PROBLEM DETAILS -> Produce as output only the lines below starting at the line with "[59,565,220,586] [83,606,345,628] [84,655,138,668]" and continuing through the line with "(266, 322) none -> [281,287,300,297] the", each one exactly as written.

Before-and-after change data
※ ※ ※

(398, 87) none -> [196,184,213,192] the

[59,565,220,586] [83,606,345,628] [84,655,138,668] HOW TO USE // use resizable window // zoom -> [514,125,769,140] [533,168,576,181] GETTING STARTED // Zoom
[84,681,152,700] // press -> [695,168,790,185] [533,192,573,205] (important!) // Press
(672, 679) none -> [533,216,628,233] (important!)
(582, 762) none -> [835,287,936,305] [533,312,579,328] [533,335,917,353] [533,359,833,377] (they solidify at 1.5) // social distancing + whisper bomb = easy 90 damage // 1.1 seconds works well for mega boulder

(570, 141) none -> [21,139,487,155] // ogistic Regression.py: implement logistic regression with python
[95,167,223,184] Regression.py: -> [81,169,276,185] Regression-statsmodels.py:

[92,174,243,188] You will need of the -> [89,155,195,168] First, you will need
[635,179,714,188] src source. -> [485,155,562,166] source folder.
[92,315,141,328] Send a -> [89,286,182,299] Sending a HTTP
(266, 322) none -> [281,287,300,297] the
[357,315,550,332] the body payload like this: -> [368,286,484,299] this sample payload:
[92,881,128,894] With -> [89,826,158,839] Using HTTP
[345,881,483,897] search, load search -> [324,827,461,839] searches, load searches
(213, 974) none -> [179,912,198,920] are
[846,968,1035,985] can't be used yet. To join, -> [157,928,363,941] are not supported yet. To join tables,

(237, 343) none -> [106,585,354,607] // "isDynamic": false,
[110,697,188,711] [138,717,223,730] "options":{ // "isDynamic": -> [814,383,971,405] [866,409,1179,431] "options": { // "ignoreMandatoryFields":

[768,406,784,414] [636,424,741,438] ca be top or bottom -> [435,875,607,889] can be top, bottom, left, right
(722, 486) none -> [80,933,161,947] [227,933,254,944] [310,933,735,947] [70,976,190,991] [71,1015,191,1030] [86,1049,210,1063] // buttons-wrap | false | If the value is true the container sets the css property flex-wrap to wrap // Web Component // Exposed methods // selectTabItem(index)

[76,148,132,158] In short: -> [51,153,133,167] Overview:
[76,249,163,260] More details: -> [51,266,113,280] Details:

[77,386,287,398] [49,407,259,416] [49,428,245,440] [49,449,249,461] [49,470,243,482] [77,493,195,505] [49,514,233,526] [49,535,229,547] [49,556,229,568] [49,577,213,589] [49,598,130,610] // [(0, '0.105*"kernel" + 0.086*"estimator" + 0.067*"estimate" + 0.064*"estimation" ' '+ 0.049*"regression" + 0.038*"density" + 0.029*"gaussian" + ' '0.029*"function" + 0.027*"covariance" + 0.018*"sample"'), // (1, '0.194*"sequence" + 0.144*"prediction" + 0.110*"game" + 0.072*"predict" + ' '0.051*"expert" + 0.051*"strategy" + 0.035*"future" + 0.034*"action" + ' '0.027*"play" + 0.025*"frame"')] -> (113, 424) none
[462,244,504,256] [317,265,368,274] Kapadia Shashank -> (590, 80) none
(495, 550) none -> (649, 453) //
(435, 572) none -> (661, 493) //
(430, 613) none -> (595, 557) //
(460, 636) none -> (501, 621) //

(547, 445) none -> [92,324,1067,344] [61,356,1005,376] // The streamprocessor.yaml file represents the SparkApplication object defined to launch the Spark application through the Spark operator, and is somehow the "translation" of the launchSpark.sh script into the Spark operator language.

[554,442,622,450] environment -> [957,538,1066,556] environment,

※ ※ ※

TASK SOLUTION ->
[59,565,220,586] [83,606,345,628] [84,655,138,668] HOW TO USE // use resizable window // zoom -> [514,125,769,140] [533,168,576,181] GETTING STARTED // Zoom
[84,681,152,700] // press -> [695,168,790,185] [533,192,573,205] (important!) // Press
(672, 679) none -> [533,216,628,233] (important!)
(582, 762) none -> [835,287,936,305] [533,312,579,328] [533,335,917,353] [533,359,833,377] (they solidify at 1.5) // social distancing + whisper bomb = easy 90 damage // 1.1 seconds works well for mega boulder

(570, 141) none -> [21,139,487,155] // ogistic Regression.py: implement logistic regression with python
[95,167,223,184] Regression.py: -> [81,169,276,185] Regression-statsmodels.py:

[92,174,243,188] You will need of the -> [89,155,195,168] First, you will need
[635,179,714,188] src source. -> [485,155,562,166] source folder.
[92,315,141,328] Send a -> [89,286,182,299] Sending a HTTP
(266, 322) none -> [281,287,300,297] the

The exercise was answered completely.